**** DATA FOR PROCESSING ****

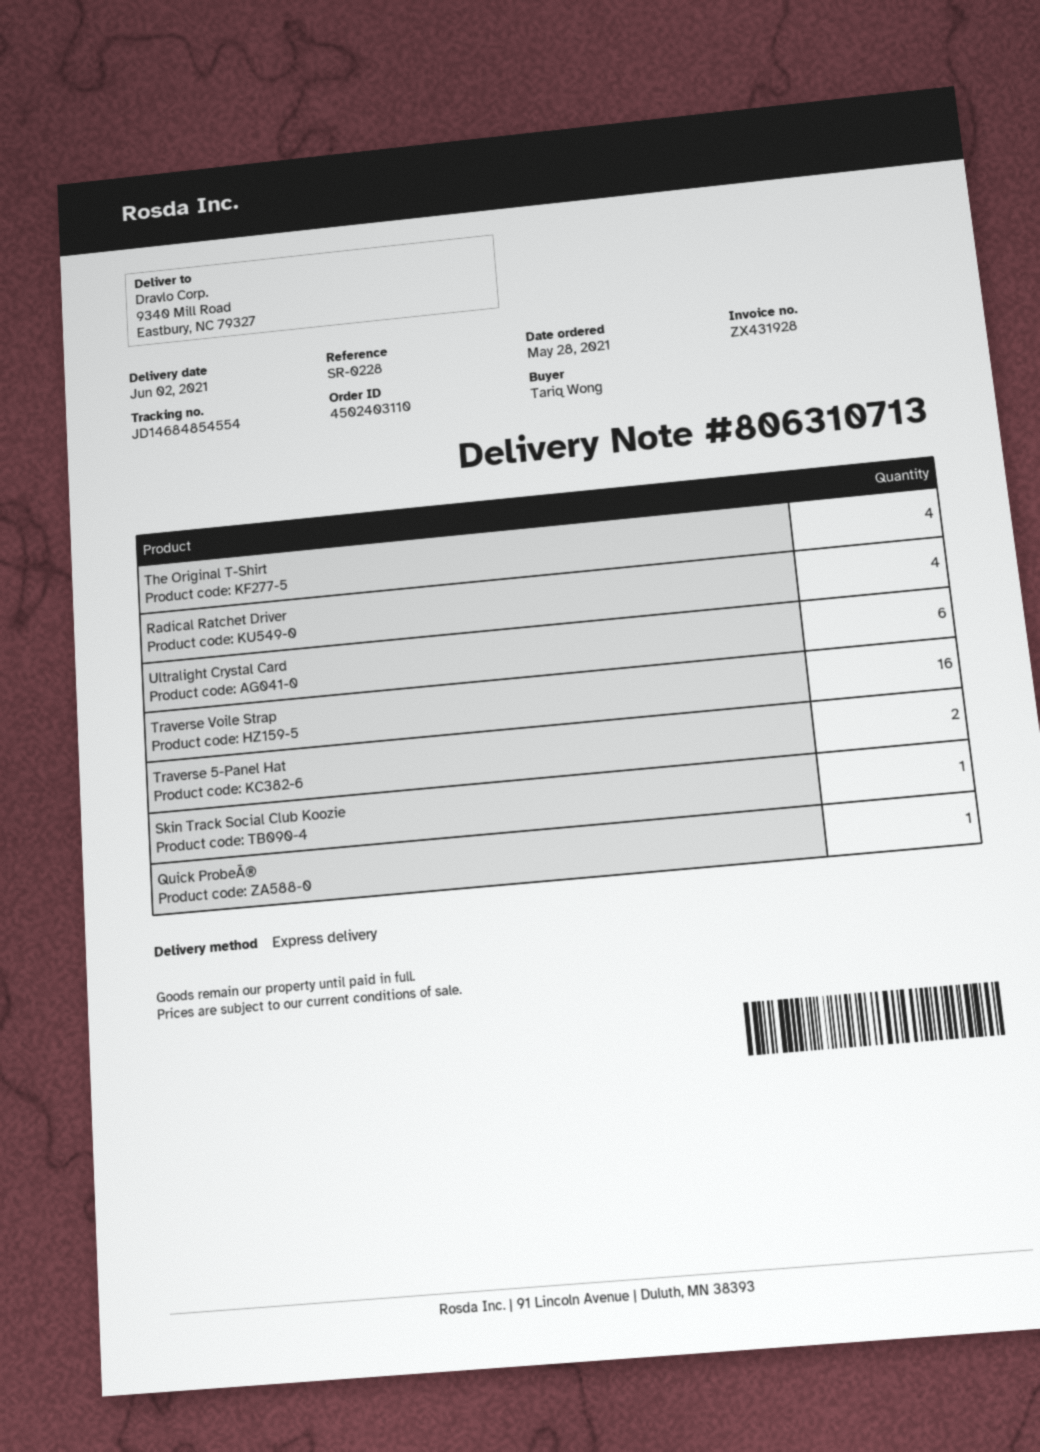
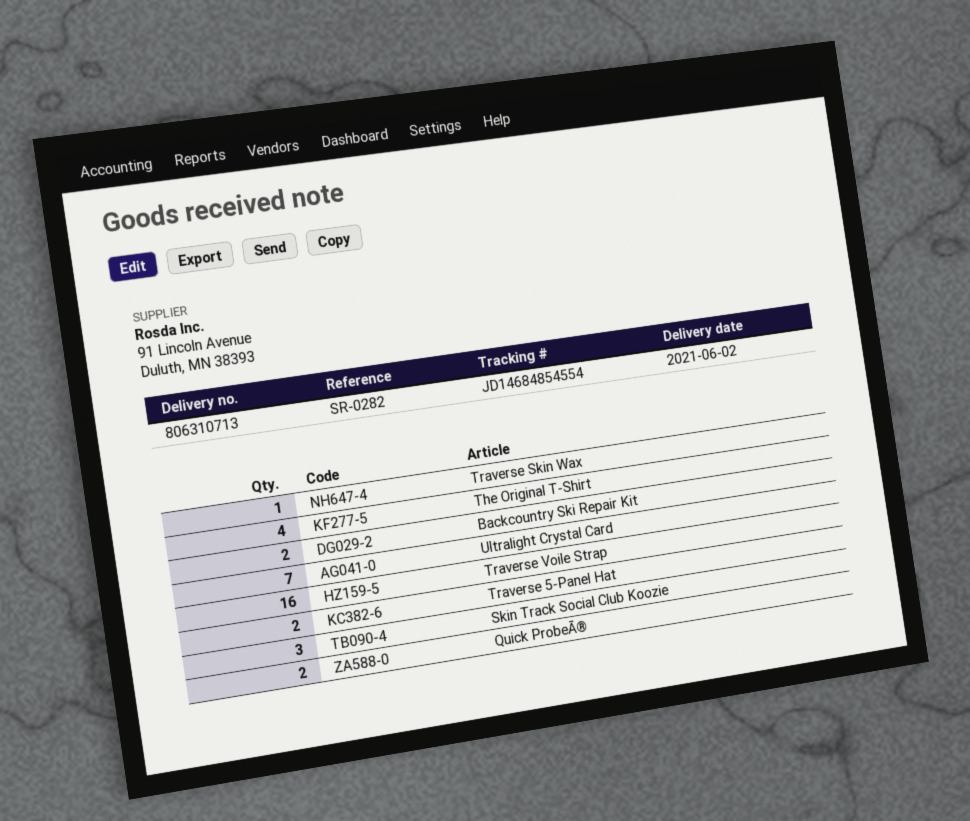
reference: SR-0228 -> SR-0282
Radical Ratchet Driver: 4 -> none
Ultralight Crystal Card: 6 -> 7
Skin Track Social Club Koozie: 1 -> 3
Quick ProbeĀ®: 1 -> 2
Traverse Skin Wax: none -> 1
Backcountry Ski Repair Kit: none -> 2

****

AIM OF THE EXERCISE: Nothing but the lines from the one with "Skin Track Social Club Koozie: 1 -> 3" through the last line of the data should appear; print them exactly.

TASK ANSWER:
Skin Track Social Club Koozie: 1 -> 3
Quick ProbeĀ®: 1 -> 2
Traverse Skin Wax: none -> 1
Backcountry Ski Repair Kit: none -> 2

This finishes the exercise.